InNOLAvation is a Group of Leaders and Entrepreneurs Working to Facilitate Innovation in the Minority Community


 

Images from our 2014 High School Mobile App Challenge 

About the 2014 High School Mobile App Challenge 

 The inNOLAvation Challenge was an initiative driven by inNOLAvation with the support of The Idea Village that was designed to encourage the formation of innovative businesses by minority entrepreneurs. This year ‘s event Pitch event was focused on the young minds of several local high schools. Our participants in this year’s NOEW were all minority high school students who had developed ideas for mobile apps. Creating their own logos, business structures, and validating their demographic, inNOLAvation’s youngest members showcased their mobile apps on Saturday, March 22, 2014 during New Orleans Entrepreneur Week “NOEW” at Gallier Hall.

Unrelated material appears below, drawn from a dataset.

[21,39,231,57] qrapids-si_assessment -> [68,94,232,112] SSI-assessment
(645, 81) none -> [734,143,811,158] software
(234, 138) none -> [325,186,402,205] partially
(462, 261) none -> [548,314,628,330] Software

Images from our 2013 InNOLAvation Challenge

About the 2013 InNOLAvation Challenge

The inNOLAvation Challenge is a collaborative initiative of inNOLAvation and The Idea Village that is designed to encourage the formation of innovative businesses by inner-city high school students. The 2014 inNOLAvation Challenge is an idea competition that challenges select teams of New Orleans high school students to develop a mobile application that solves a social issue affecting their communities. The students will receive mentorship and guidance from local entrepreneurs in preparation for the final event. The teams will have the opportunity to pitch their ideas by interacting directly with audience members in a “science-fair” format. The winning team of students will receive the capital to launch their mobile application in addition to gaining access to technical service providers. 

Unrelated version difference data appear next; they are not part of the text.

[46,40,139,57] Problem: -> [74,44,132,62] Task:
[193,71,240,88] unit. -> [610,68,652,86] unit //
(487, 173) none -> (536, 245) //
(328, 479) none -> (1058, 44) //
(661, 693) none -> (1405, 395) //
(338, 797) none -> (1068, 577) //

inNOLavation was created to encourage the creation of innovative business by minority entrepreneurs. Innovation and wealth creation within the minority community has historically been a challenge. According to a study conducted by the Center for Venture Research, only 7% of the firms who presented their concepts to angel investors in 2011 were minority-owned. The growing importance of entrepreneurship in the New Orleans economy is underscored by the need to encourage innovation within the minority community at an early age in order to achieve a balanced local economy.